O Expresso tem uma peça com o título, “Os ‘pais-helicóptero’ já chegaram à universidade” que tem levantado alguma discussão. Parece estar a verificar-se um aumento significativo da “intromissão” dos pais na vida escolar dos alunos universitários. Contactam professores e funcionários, questionam procedimentos, reclamam avaliações, etc. Algumas instituições de ensino superior já reagem a esta interferência excessiva definindo limitações.
Na peça, são expressas razões
para este tipo de comportamento de muitas famílias acentuando a imaturidade ou
falta de autonomia dos jovens que ingressam no ensino superior.

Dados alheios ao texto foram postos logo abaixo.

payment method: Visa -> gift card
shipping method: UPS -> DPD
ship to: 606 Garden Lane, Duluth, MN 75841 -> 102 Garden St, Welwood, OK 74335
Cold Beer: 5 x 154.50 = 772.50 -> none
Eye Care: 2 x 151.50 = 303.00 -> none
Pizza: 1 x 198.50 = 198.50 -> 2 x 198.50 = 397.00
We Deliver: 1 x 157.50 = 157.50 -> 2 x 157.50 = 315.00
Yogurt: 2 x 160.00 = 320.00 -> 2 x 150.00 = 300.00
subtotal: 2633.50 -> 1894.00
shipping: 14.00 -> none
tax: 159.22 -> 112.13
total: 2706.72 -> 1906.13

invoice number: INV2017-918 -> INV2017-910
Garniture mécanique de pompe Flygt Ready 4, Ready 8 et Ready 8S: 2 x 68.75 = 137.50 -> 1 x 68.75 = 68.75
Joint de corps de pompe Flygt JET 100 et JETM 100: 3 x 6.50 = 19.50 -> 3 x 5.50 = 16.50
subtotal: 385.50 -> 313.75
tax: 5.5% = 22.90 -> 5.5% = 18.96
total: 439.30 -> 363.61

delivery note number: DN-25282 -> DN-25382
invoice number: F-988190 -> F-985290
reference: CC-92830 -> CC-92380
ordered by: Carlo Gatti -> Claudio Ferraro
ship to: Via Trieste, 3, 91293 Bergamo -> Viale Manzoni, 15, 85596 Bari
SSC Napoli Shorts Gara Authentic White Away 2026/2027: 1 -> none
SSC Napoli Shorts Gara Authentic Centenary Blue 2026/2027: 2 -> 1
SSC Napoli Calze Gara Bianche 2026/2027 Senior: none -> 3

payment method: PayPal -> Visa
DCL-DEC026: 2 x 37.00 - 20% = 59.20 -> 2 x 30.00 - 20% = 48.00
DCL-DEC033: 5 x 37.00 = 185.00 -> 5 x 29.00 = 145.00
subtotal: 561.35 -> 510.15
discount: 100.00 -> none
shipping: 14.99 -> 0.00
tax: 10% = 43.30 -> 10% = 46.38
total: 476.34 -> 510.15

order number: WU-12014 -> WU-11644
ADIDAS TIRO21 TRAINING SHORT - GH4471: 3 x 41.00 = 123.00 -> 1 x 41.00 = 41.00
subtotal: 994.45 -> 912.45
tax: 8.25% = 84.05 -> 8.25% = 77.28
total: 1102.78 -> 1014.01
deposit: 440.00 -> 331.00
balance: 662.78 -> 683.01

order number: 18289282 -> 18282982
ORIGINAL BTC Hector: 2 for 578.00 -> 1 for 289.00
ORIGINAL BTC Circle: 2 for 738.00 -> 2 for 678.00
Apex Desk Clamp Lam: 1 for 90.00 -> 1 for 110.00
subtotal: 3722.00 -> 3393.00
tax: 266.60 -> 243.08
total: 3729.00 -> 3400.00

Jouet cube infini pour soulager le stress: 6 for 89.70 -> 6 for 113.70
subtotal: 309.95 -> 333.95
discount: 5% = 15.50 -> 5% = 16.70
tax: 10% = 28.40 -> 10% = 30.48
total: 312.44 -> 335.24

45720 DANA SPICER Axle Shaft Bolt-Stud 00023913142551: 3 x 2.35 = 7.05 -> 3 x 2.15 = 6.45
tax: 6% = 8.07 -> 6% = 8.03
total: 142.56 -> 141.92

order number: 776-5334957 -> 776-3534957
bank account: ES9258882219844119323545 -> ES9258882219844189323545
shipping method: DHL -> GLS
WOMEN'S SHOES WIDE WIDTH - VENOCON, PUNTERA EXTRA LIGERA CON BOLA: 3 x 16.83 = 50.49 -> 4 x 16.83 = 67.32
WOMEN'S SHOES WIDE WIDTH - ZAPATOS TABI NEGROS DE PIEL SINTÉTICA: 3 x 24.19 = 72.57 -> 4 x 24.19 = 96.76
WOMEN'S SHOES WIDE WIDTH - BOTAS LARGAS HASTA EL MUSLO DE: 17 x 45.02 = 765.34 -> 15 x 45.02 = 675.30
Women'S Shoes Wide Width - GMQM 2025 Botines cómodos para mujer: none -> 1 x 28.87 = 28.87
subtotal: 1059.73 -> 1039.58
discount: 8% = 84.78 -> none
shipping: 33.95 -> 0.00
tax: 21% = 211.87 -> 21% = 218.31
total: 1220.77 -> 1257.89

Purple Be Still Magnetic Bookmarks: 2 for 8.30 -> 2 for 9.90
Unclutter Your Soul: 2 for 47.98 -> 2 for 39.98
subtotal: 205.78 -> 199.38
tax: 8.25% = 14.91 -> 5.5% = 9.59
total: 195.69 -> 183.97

Na verdade, e muito antes da
idade de entrada no superior, a questão da autonomia na educação e
desenvolvimento de crianças e jovens é fundamental e muitas vezes aqui e em trabalho
com pais a tenho abordado.
Talvez, carregando na tinta, se
possa afirmar que se tem verificado uma trajectória em que crianças e jovens
parecem adquirir cada vez mais conhecimentos, mas parecem menos independentes e
autónomos.
De há muito e sempre que penso ou
falo de educação me lembro de um texto de Almada Negreiros em que se afirma
"... queria que me ajudassem, para eu não estar assim, para que fosse eu o
dono de mim, para que os que me vissem dissessem: Que bem que aquele soube
cuidar de si! ...". Este enunciado ilustra, do meu ponto de vista, a
essência da educação, seja familiar ou escolar, em qualquer idade.
Sem acreditar na educação
perfeita, nem na criança perfeita, acredito num princípio fundador da educação
familiar e escolar, a promoção da autonomia e da auto-regulação desde bebé, sim desde
bebé, até … sempre.
De facto, o que se pretende num
processo educativo será a construção de gente que sabe tomar conta de si
própria da forma adequada à idade e à função que em cada momento se desempenha.
Este entendimento traduz-se num esforço contínuo de promover a autonomia das
crianças e jovens para que "saibam tomar conta de si próprios", no
fundo, a velha ideia de "ensinar a pescar, em vez de dar o peixe".
Parece-me fundamental que
adoptemos comportamentos que favoreçam esta autonomia dos miúdos e dos jovens.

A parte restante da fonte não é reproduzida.